Palestinian Arabs began marking Balfour Day as a day of mourning across the country. This included a general strike, with shops were closed, newspapers printed with black borders, and black flags hung. The protests were often an occasion for Palestinian unity, since they had no religious significance.

The British government in Palestine did not support the Palestinian Arab strike, so the Arab Executive did not always announce it officially.

Strikes and protests also took place in other cities, such as Beirut, Damascus and Cairo.

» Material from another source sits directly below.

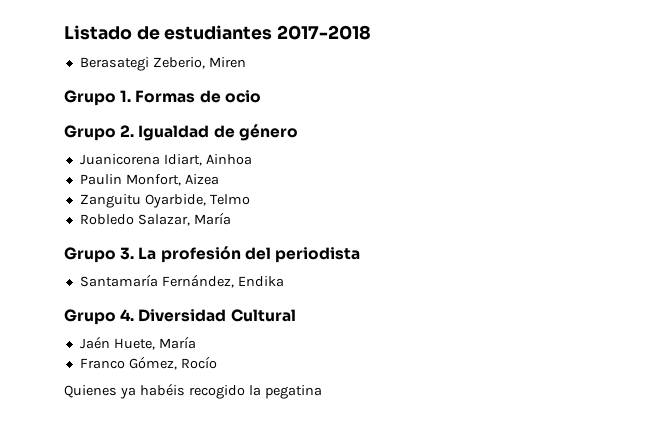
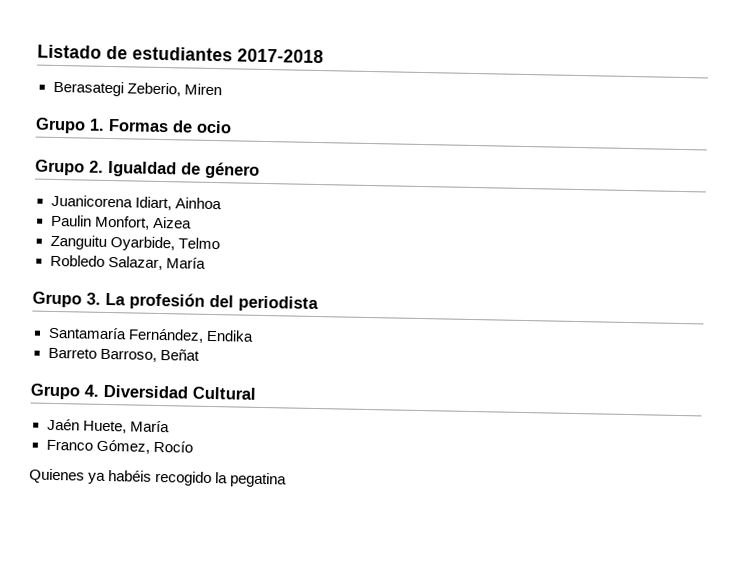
(284, 281) none -> [47,347,200,362] // Barreto Barroso, Beñat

Formal commemoration was limited during the 1936–39 Arab revolt in Palestine, when most Palestinian political structures stopped functioning.

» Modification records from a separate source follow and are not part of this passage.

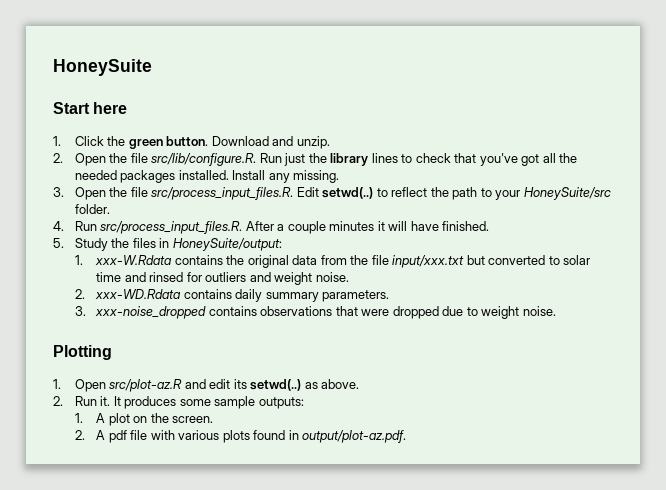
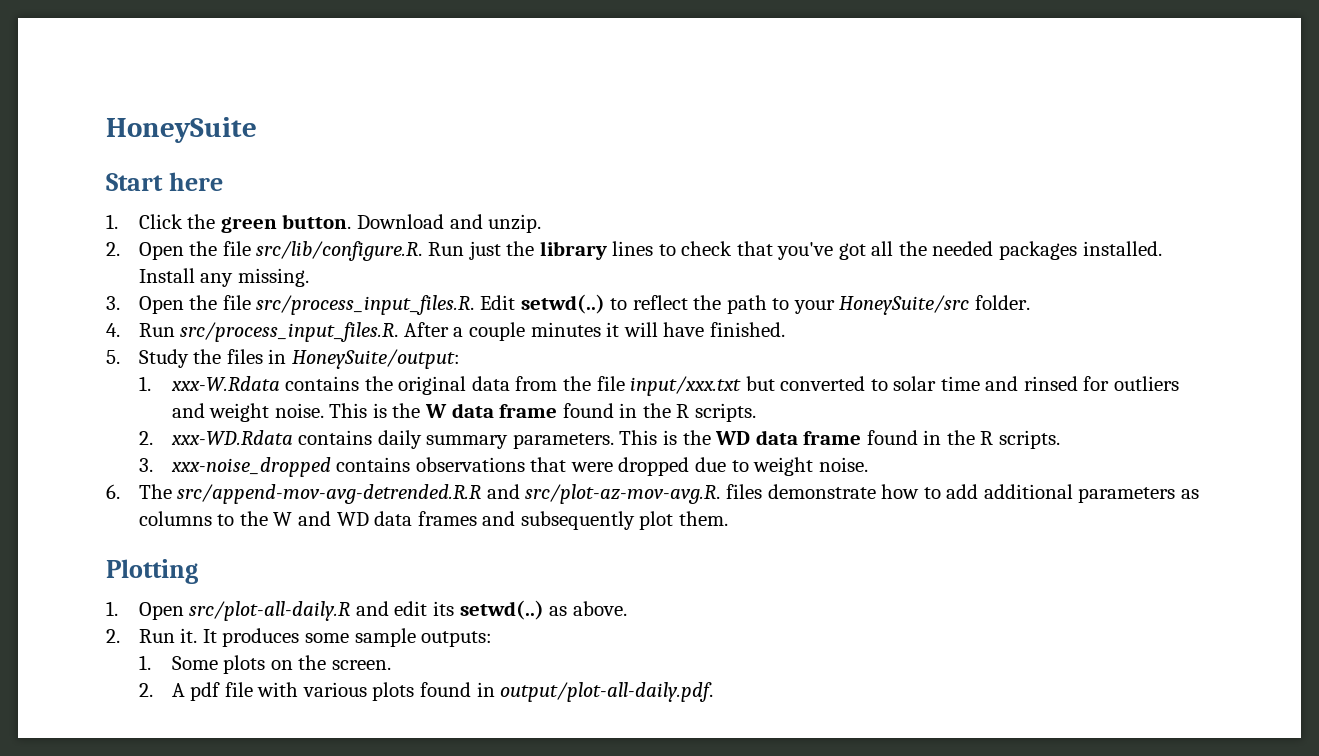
(349, 277) none -> [329,403,756,422] This is the W data frame found in the R scripts.
(390, 296) none -> [619,430,1060,449] This is the WD data frame found in the R scripts.
(556, 311) none -> [106,484,1199,504] [138,511,728,530] // 6. The src/append-mov-avg-detrended.R.R and src/plot-az-mov-avg.R. files demonstrate how to add additional parameters as columns to the W and WD data frames and subsequently plot them.
[109,379,183,392] src/plot-az.R -> [189,601,351,621] src/plot-all-daily.R
[95,413,130,426] A plot -> [171,655,266,674] Some plots
[302,430,407,443] output/plot-az.pdf. -> [500,682,714,702] output/plot-all-daily.pdf.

The country-wide Balfour Day strike was formally restarted in 1945.

==Bibliography==
- Elie Podeh, "The Golden Jubilee celebrations of the Balfour Declaration (1967) and Israel" [שונות בתוך מפגן של אחדות: חגיגות יובל הזהב להצהרת בלפור (1967) בישראל ] Israel, Volume 17 (2010), pp 90-59.
- Tamir Sorek, Calendars, Martyrs, and Palestinian Particularism under British Rule, Journal of Palestine Studies, Vol. 43, No. 1 (Autumn 2013), pp. 6-23
- Sorek, Tamir (2015). "Palestinian Commemoration in Israel: Calendars, Monuments, and Martyrs"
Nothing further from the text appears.